A faithful, word-for-word copy of the records is required, and it must contain no pictures.
** Opening Raw data block **
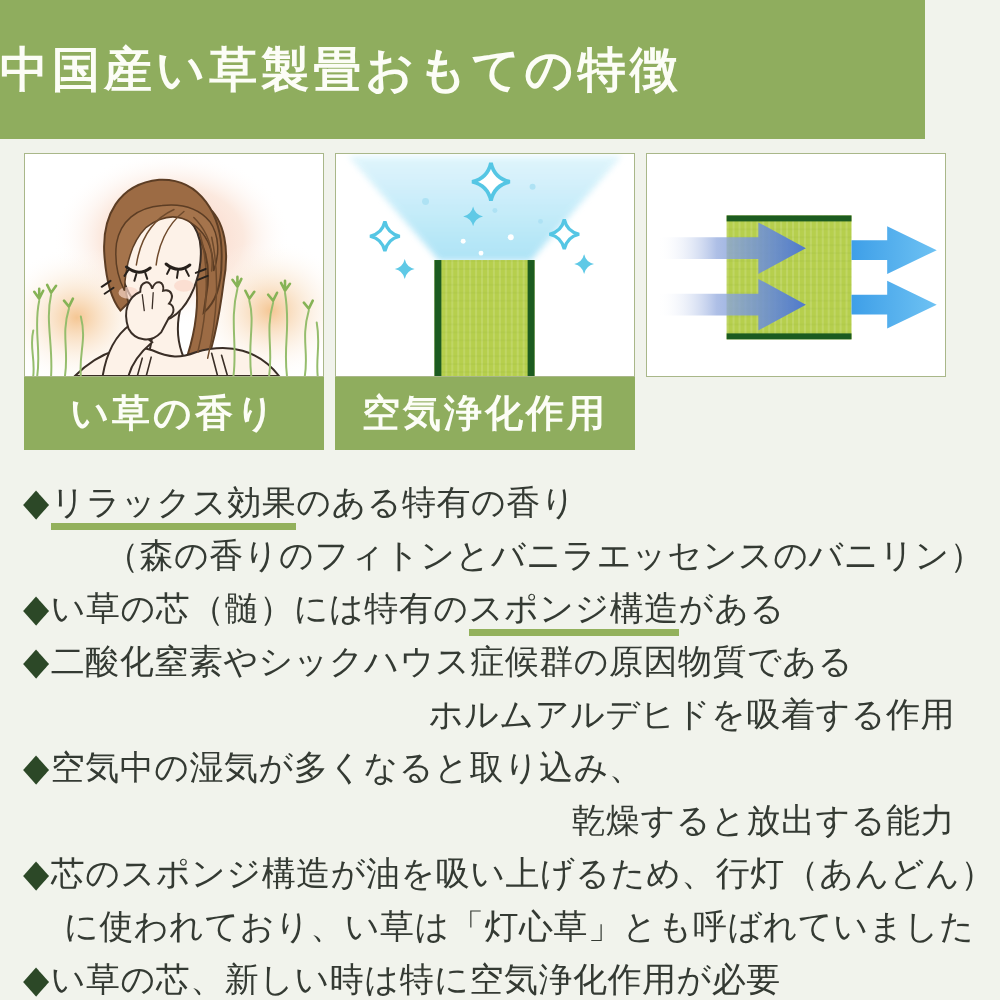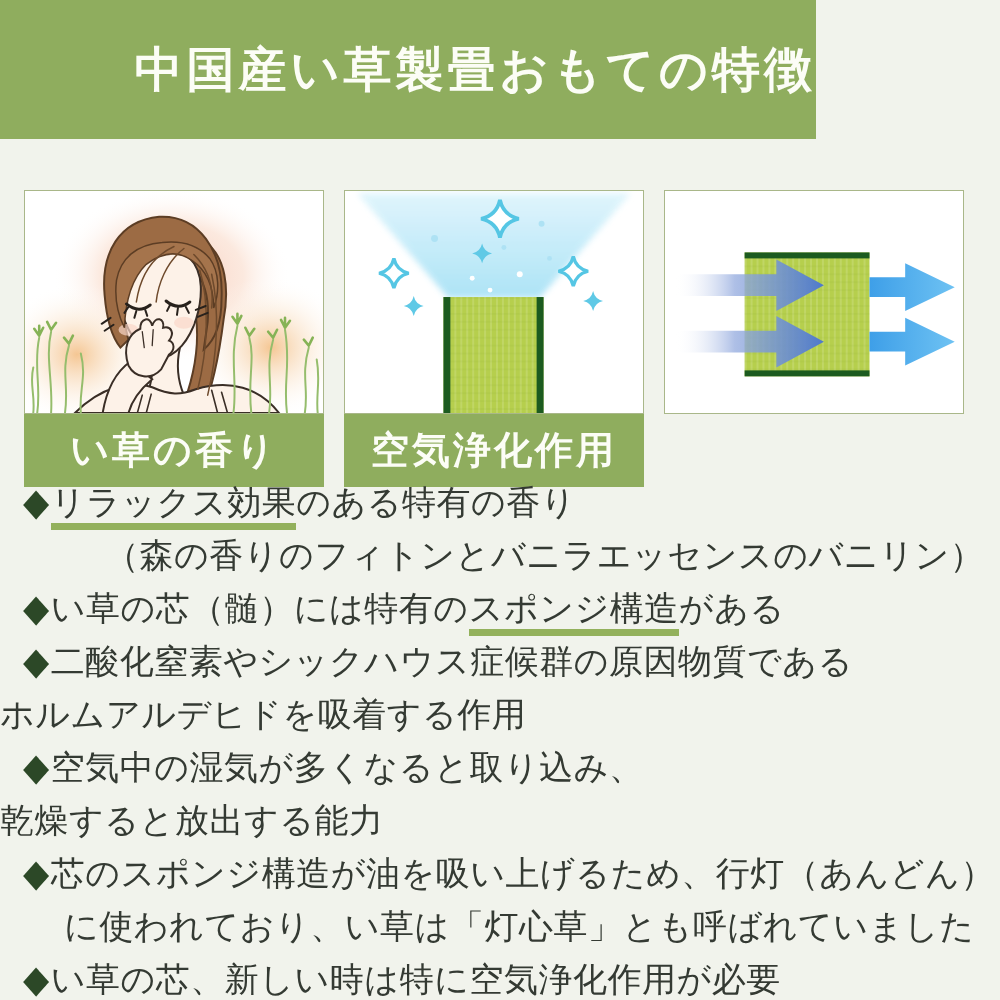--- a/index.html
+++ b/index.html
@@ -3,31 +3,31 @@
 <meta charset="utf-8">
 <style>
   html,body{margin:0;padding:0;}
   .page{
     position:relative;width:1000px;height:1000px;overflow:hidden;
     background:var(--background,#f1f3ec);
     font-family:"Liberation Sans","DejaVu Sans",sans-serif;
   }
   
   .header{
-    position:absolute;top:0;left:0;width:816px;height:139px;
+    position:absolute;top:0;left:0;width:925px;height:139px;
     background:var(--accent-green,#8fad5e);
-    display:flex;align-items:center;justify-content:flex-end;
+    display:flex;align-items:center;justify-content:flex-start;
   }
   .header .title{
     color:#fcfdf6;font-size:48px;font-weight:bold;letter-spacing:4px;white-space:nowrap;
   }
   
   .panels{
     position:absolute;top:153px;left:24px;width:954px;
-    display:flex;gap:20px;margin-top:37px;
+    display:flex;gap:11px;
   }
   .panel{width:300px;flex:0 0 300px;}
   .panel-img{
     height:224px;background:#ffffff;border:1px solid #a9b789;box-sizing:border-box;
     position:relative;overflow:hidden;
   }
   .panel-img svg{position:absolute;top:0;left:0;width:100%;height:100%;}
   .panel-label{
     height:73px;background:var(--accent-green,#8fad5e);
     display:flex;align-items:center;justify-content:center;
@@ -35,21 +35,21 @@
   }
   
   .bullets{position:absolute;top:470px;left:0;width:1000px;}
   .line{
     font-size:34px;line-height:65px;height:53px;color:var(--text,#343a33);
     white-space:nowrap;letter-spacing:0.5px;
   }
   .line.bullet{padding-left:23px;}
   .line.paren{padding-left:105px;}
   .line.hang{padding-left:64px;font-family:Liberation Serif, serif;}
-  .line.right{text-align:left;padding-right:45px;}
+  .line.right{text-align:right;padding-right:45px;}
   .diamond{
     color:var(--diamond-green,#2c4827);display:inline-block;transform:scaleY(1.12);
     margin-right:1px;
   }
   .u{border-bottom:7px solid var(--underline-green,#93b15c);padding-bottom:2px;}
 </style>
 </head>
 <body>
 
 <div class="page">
** Closing Raw data block **
*Answer to this problem*.
--- a/index.html
+++ b/index.html
@@ -3,31 +3,31 @@
 <meta charset="utf-8">
 <style>
   html,body{margin:0;padding:0;}
   .page{
     position:relative;width:1000px;height:1000px;overflow:hidden;
     background:var(--background,#f1f3ec);
     font-family:"Liberation Sans","DejaVu Sans",sans-serif;
   }
   
   .header{
-    position:absolute;top:0;left:0;width:816px;height:139px;
+    position:absolute;top:0;left:0;width:925px;height:139px;
     background:var(--accent-green,#8fad5e);
-    display:flex;align-items:center;justify-content:flex-end;
+    display:flex;align-items:center;justify-content:flex-start;
   }
   .header .title{
     color:#fcfdf6;font-size:48px;font-weight:bold;letter-spacing:4px;white-space:nowrap;
   }
   
   .panels{
     position:absolute;top:153px;left:24px;width:954px;
-    display:flex;gap:20px;margin-top:37px;
+    display:flex;gap:11px;
   }
   .panel{width:300px;flex:0 0 300px;}
   .panel-img{
     height:224px;background:#ffffff;border:1px solid #a9b789;box-sizing:border-box;
     position:relative;overflow:hidden;
   }
   .panel-img svg{position:absolute;top:0;left:0;width:100%;height:100%;}
   .panel-label{
     height:73px;background:var(--accent-green,#8fad5e);
     display:flex;align-items:center;justify-content:center;
@@ -35,21 +35,21 @@
   }
   
   .bullets{position:absolute;top:470px;left:0;width:1000px;}
   .line{
     font-size:34px;line-height:65px;height:53px;color:var(--text,#343a33);
     white-space:nowrap;letter-spacing:0.5px;
   }
   .line.bullet{padding-left:23px;}
   .line.paren{padding-left:105px;}
   .line.hang{padding-left:64px;font-family:Liberation Serif, serif;}
-  .line.right{text-align:left;padding-right:45px;}
+  .line.right{text-align:right;padding-right:45px;}
   .diamond{
     color:var(--diamond-green,#2c4827);display:inline-block;transform:scaleY(1.12);
     margin-right:1px;
   }
   .u{border-bottom:7px solid var(--underline-green,#93b15c);padding-bottom:2px;}
 </style>
 </head>
 <body>
 
 <div class="page">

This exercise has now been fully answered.